Oui, je vous présente sa collection automne-hiver parce que je fais ce que je veux, tiens-là je me ferai bien un double cheesy avec du coca à paille, et parce qu'elle est plus réussie que sa collection printemps-été, m'est avis. Oui, vous avez eu deux jours de soleil, clap clap ouvrez les transats et mettez les rétines en mode Pilot automatiques. Mais aujourd'hui, c'est lundi, et regardez dehors, c'est frais et gris.
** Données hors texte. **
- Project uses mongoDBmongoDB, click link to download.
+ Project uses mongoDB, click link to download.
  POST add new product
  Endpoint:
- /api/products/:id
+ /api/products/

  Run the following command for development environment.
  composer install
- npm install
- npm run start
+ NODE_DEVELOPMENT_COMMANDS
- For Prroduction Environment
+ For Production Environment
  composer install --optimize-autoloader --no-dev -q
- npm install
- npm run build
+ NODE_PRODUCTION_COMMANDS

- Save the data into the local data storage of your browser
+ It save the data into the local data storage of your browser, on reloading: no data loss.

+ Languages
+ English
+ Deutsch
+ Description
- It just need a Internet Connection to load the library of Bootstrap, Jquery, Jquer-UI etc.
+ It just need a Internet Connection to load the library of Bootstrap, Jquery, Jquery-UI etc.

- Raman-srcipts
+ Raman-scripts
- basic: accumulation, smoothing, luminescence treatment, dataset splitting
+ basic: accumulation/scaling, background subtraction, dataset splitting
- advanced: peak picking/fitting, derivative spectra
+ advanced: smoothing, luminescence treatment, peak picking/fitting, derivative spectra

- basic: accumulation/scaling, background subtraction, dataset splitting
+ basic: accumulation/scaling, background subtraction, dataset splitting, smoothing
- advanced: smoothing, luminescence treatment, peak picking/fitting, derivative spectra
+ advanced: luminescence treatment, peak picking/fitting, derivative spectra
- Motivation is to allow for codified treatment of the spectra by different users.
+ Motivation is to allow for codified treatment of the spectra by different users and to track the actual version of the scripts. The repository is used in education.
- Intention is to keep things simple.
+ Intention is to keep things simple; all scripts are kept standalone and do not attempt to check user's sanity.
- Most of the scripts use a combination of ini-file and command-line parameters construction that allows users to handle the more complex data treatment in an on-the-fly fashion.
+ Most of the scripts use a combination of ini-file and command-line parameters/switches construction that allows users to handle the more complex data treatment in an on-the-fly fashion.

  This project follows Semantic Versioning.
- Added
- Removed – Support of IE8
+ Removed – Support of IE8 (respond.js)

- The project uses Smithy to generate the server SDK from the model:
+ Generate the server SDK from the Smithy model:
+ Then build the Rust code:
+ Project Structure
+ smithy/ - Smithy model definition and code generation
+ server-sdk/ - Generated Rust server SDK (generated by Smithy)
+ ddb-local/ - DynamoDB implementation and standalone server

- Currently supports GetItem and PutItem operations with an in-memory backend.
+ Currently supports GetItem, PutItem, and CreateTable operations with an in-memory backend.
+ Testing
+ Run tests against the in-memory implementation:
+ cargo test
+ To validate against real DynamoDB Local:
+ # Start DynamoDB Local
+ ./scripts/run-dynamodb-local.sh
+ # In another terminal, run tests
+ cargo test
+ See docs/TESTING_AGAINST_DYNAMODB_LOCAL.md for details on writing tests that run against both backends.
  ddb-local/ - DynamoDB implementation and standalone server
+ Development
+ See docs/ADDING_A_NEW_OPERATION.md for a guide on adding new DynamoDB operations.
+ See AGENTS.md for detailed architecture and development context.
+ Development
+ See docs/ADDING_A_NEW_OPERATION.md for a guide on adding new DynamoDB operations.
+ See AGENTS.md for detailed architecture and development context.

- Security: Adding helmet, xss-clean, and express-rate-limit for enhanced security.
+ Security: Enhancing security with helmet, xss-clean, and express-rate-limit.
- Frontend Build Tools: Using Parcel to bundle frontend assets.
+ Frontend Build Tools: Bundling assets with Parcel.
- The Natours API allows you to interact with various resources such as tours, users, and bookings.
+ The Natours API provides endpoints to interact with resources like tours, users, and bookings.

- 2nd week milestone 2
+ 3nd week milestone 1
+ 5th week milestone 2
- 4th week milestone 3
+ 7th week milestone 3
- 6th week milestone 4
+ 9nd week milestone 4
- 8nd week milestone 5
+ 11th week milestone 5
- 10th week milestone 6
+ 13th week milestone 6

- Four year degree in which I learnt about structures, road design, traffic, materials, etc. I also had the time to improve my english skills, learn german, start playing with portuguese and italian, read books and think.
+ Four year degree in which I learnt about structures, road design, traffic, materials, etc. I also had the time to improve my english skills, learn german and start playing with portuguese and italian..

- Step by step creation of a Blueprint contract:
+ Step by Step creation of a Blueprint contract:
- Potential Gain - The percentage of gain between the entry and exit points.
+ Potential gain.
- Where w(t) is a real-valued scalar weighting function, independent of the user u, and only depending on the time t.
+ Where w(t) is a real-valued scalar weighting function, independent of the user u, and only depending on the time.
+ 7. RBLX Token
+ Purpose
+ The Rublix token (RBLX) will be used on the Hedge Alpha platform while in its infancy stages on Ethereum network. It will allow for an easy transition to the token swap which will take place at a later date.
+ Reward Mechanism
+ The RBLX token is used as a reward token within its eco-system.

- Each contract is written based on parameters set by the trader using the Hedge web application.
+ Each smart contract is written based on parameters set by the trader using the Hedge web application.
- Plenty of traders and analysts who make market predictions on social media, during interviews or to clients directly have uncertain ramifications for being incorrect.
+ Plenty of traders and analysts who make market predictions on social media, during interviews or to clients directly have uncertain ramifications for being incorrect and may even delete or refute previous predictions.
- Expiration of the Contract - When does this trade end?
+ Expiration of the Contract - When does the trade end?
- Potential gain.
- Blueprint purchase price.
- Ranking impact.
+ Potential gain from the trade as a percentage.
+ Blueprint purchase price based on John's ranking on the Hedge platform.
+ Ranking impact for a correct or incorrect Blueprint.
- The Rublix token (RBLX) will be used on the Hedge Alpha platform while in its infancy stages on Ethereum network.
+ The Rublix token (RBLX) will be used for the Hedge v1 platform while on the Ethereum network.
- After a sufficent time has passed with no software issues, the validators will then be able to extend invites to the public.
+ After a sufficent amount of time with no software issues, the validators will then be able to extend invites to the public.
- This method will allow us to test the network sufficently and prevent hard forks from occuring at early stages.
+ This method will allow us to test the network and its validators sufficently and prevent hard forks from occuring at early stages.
Pour le liberty chéri, je préfère encore passer mon tour, et vous dire que Brandmair est disponible chez :
NO 60 (Rue Charlot, Paris)
L'ANNEXE
NUMMEROS IX
MOORE
OMIZ (Abbesses, Paris)
FAITS DIVERS
ANDREA K (Marseille)
HALL 2 (Toulouse)
6PM

Et maintenant, je vous vois venir, avec vos longues nattes et vos jupes brodées tyroliennes, natürlich bretellées : "la Galliane, elle nous a fait la mode allemande, la mode danoise, la mode autrichienne, si elle est logique avec elle-même, elle va nous parler de la Suisse la semaine prochaine". Là, je vous arrête tout de suite : d'une, je ne suis pas logique, donnez-moi une grille de Sudoku et on en reparle à la rentrée. De deux, il n'y pas que la Suisse, comme pays frontalier. Moi, j'aime bien le Liechtenstein.